PROBLEM TO SOLVE =
A single number is the answer here: the count of lines in the records below in which the word "subtotal" appears.

RECORDS SUPPLIED =
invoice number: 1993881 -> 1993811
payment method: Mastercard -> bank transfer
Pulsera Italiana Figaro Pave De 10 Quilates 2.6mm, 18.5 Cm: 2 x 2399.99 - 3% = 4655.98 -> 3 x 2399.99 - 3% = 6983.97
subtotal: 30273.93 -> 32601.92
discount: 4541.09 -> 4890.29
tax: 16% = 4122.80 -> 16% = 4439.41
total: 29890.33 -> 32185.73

...

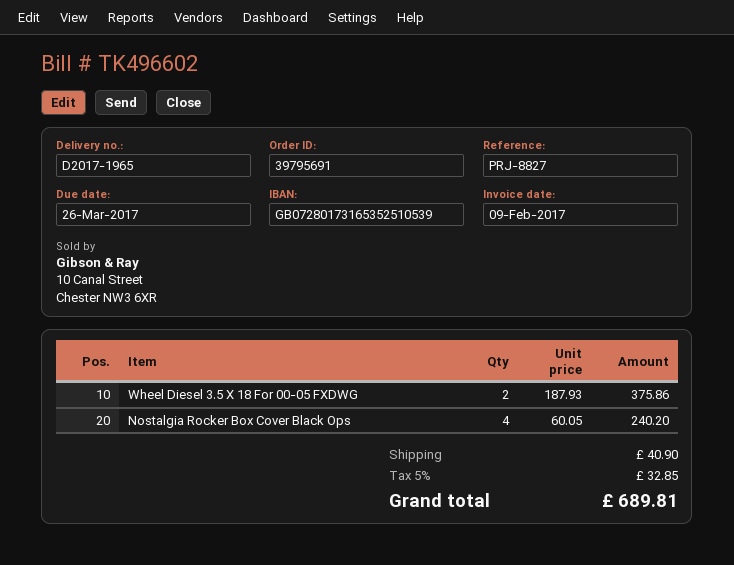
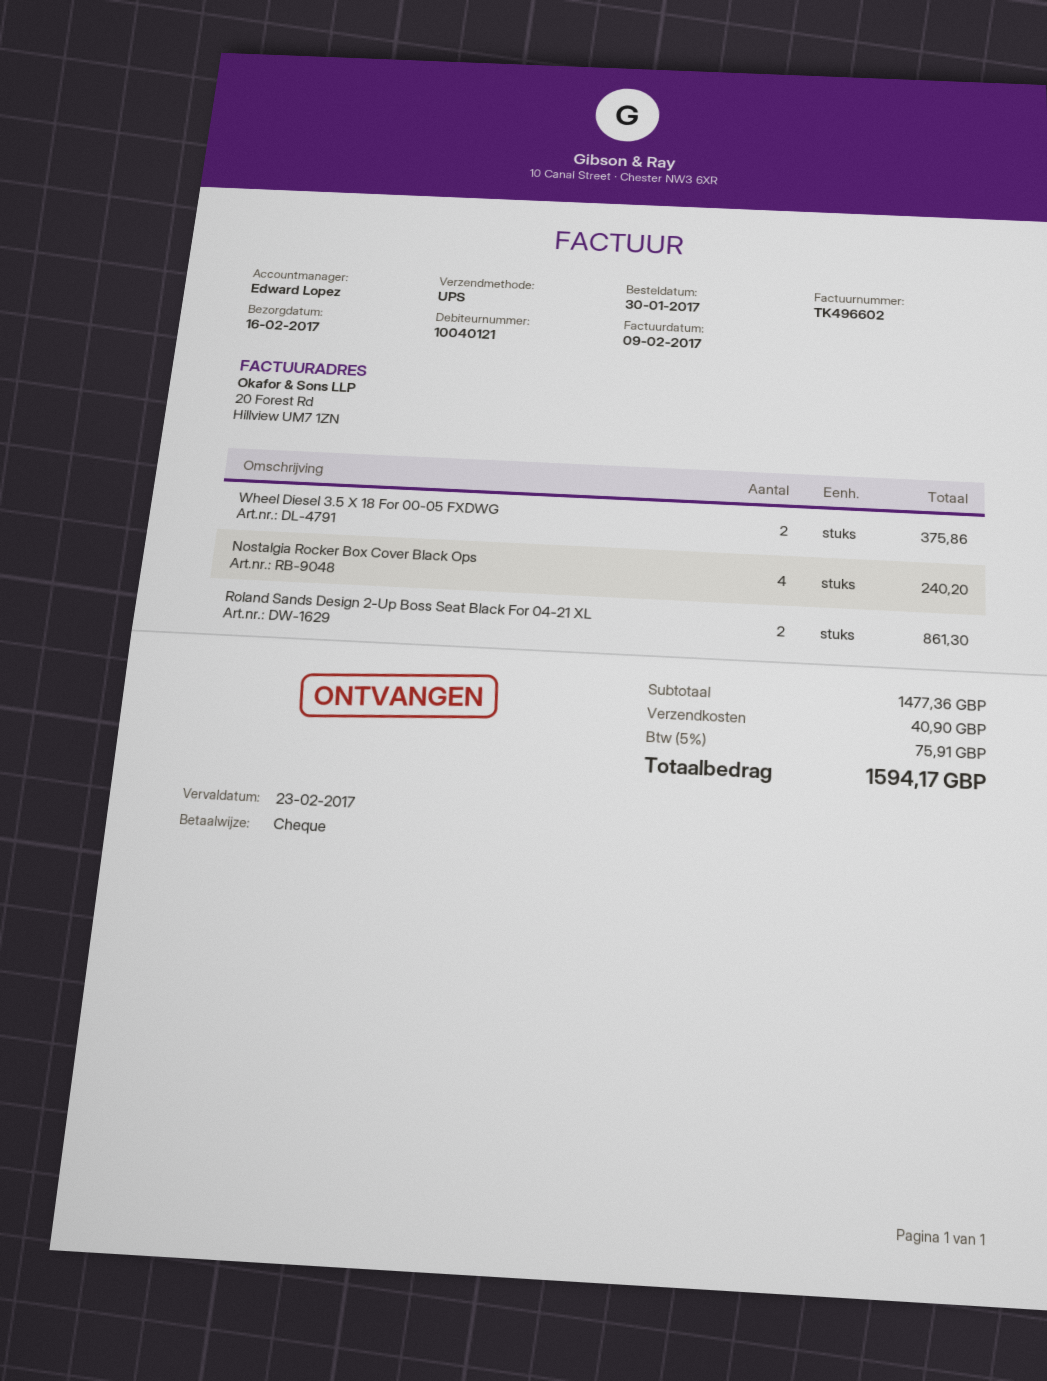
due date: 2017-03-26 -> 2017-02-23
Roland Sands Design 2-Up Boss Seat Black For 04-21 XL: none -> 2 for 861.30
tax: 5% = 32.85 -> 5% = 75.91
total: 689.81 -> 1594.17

---

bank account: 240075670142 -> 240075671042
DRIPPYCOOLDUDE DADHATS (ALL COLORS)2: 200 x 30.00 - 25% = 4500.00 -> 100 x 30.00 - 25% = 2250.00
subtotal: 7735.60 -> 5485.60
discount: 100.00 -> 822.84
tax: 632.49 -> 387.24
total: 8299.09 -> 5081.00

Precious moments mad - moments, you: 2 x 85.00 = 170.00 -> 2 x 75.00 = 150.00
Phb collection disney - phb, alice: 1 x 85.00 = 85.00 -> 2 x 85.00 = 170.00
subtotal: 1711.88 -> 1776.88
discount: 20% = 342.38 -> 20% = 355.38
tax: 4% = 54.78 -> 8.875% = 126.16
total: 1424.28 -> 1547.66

RESPONSE =
3